The irony of this moment, only Gideon knew. He broke out in laughter, the kind of laughter that is felt through one’s whole body. It was as though he hadn’t laughed in centuries. Both Kiri and Ashe blinked at each other with questions in their eyes then shifted their gaze back to the madman in their midst.
"I’m saying you’re a reckless troublesome girl. That’s what I’m saying." He finally sniffed back the undercurrent of uneasy emotions. Kiri could feel them. Her uncle seemed a bit unstable at the moment as though the frequency of his thoughts were jamming up, too many to process.
He was grappling with a serious question too. How do you explain to two children that it’s best to stay away from the very things they cared about the most? "Do you know what would have happened if Yoshi found you instead of me? He wouldn’t even think twice about killing you or worse and I wouldn’t be able to do anything to stop it." He was clearly talking to the boy.
Before Ashe could say anything Kiri balked. "We should stop him. Ashe hadn’t anything wrong." Kiri argued, her tone intensifying now.

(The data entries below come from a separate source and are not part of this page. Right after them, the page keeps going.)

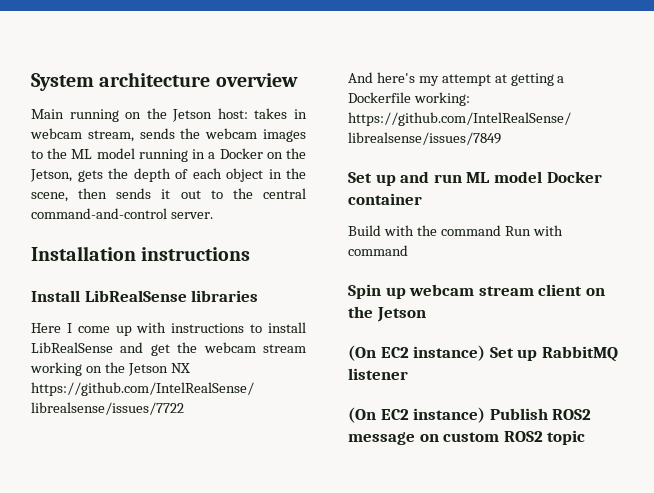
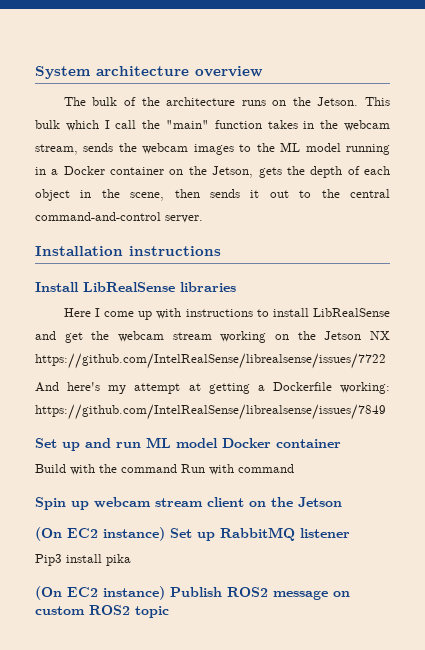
[31,108,248,122] Main running on the Jetson host: -> [63,97,390,106] [35,120,262,131] The bulk of the architecture runs on the Jetson. This bulk which I call the "main" function
(307, 114) none -> [320,120,339,129] the
(263, 153) none -> [110,167,165,175] container
(408, 374) none -> [35,554,131,566] // Pip3 install pika

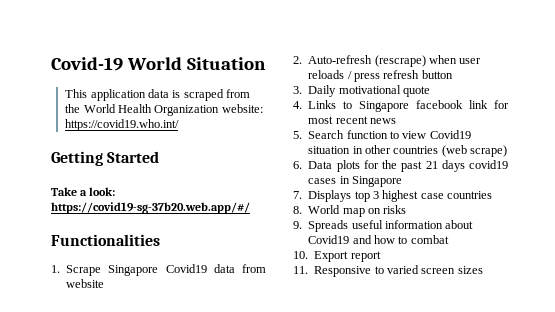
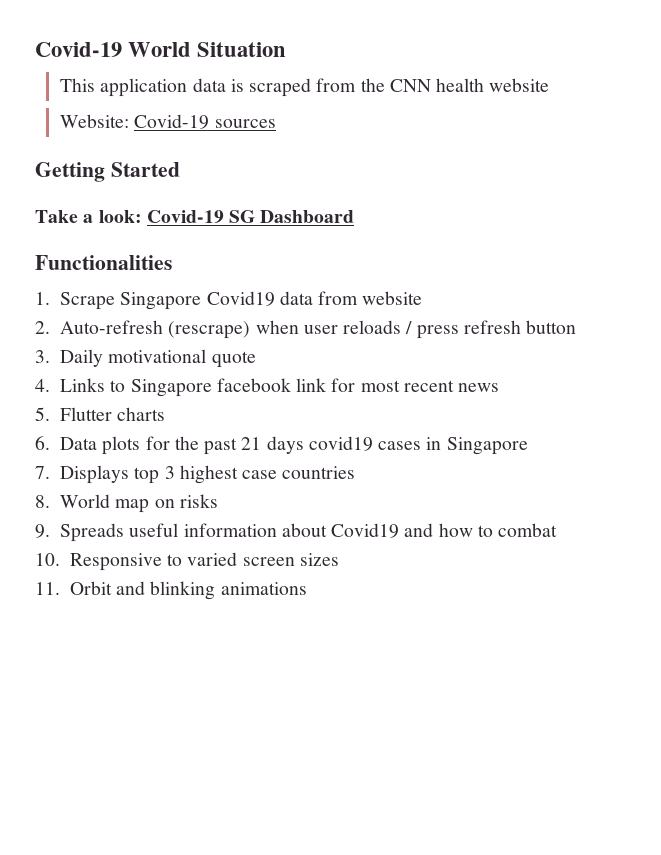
[83,104,263,116] [65,119,180,131] World Health Organization website: https://covid19.who.int/ -> [389,78,550,92] [60,114,276,129] CNN health website // Website: Covid-19 sources
[51,202,250,214] https://covid19-sg-37b20.web.app/#/ -> [146,210,355,223] Covid-19 SG Dashboard
[308,130,471,139] [308,145,508,157] Search function to view Covid19 situation in other countries (web scrape) -> [60,407,166,421] Flutter charts
[314,251,381,262] [293,266,308,274] Export report // 11. -> (60, 559) none
(483, 270) none -> [35,581,307,600] // 11. Orbit and blinking animations

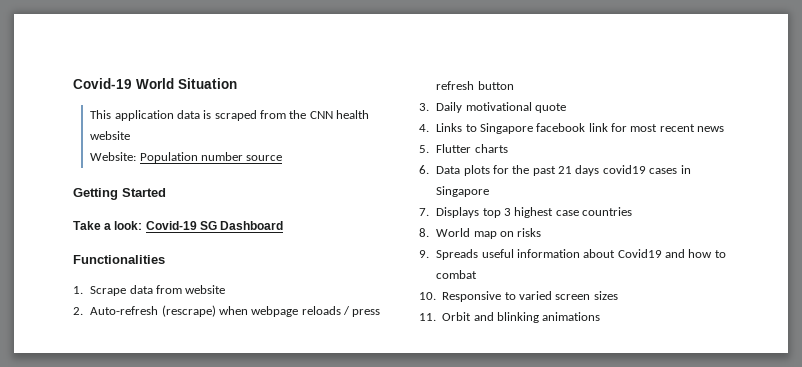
[134,114,276,129] Covid-19 sources -> [139,152,283,163] Population number source
[120,291,275,310] Singapore Covid19 -> (127, 291) none
[303,325,338,334] user -> [251,306,299,317] webpage

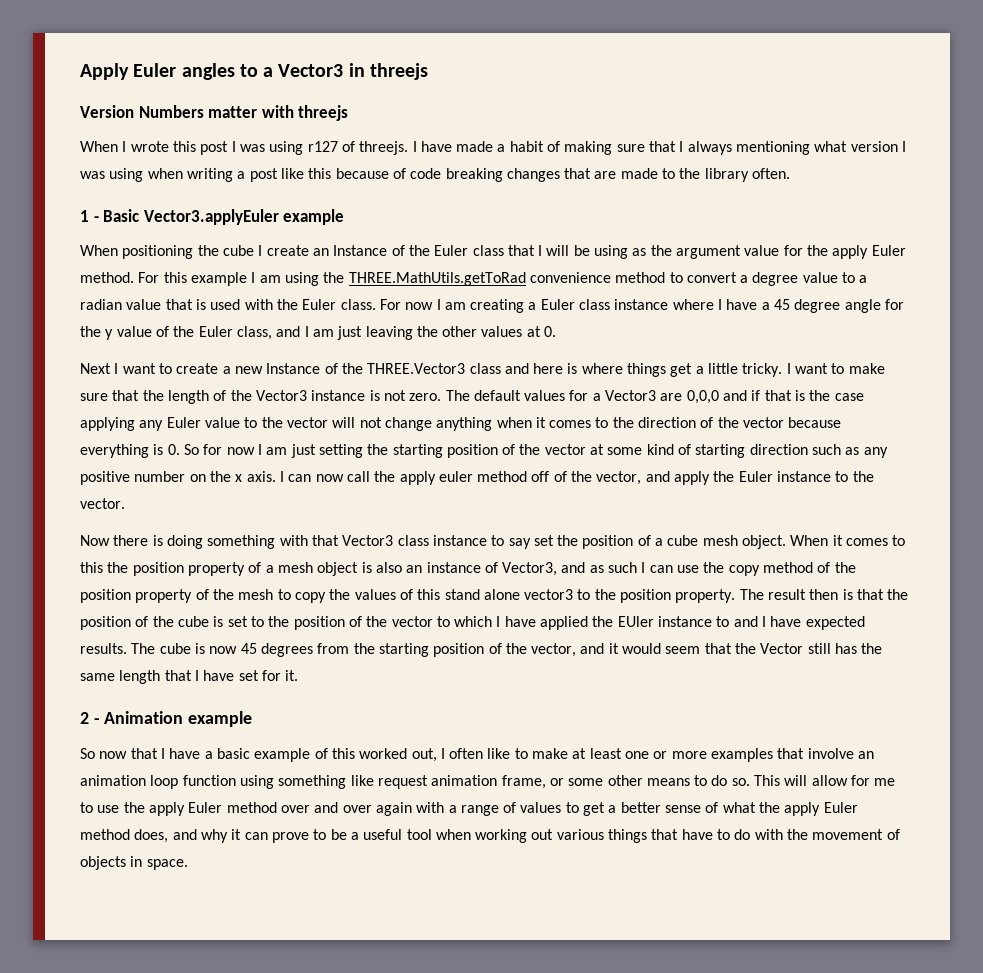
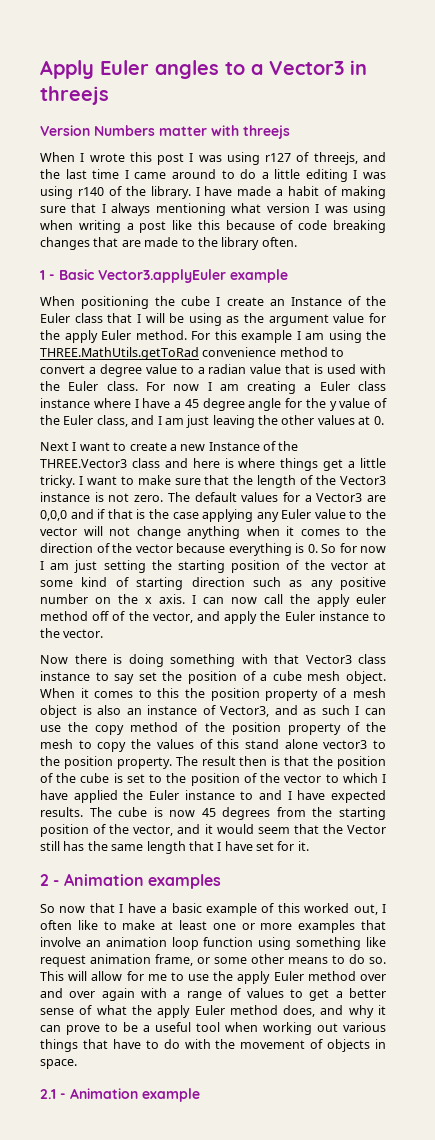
[359,141,409,155] threejs. -> [313,152,386,165] [40,169,386,182] [40,186,191,199] threejs, and the last time I came around to do a little editing I was using r140 of the library.
[617,616,654,627] EUler -> [149,790,179,800] Euler
[188,711,253,727] example -> [147,874,221,889] examples
(188, 864) none -> [40,1088,200,1102] // 2.1 - Animation example

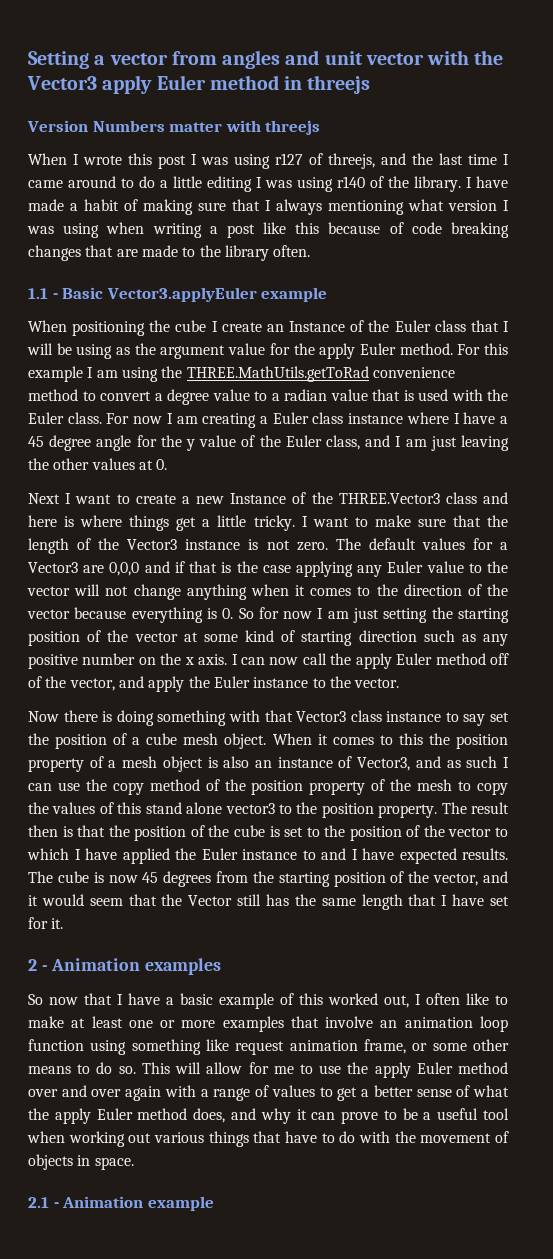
[40,60,344,79] Apply Euler angles to a Vector3 -> [28,50,504,69] [27,75,279,94] Setting a vector from angles and unit vector with the Vector3 apply Euler method
[40,270,45,280] 1 -> [28,288,48,299] 1.1
[356,594,386,604] euler -> [396,653,433,665] Euler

"Well, there’s the root of the problem. This doesn’t have anything to do with right or wrong." Gideon stood up. "He has the counsel behind him Kiri." As they debated, Gideon was thinking of a way to get the child out of the house unnoticed.
"I’m the successor. I should have a say!" She stated as a matter of fact, almost full of herself.
Gideon sighed again remembering just how difficult his niece was becoming. "Adjust your tone, old lady. You’re too young for such a voice, besides you’re not the mistress yet until you come of age." He explained, and even then, he thought, this would never be accepted. In the opinion of the counsel, this boy should have been killed along with his entire family, no matter what Gideon believed.
"Stay here. Neither of you move." Gideon said, exiting the room through the double doors as quietly as possible, leaving the two children alone.
Ashe was looking at the wooden floor, with Kiri’s eyes locked on his face. He looked up finally and grinned. "I guess there was no point in coming here then." He chuckled feebly. "We…can’t be friends. We’ll probably never see each other again." False acceptance mixed in with sadness was brimming in his voice. His smile turned downward. He was unable to fake it for long.
"Nonsense. We’re already friends. Nothing can change that unless you don’t want me anymore." She said, waiting for him to interject.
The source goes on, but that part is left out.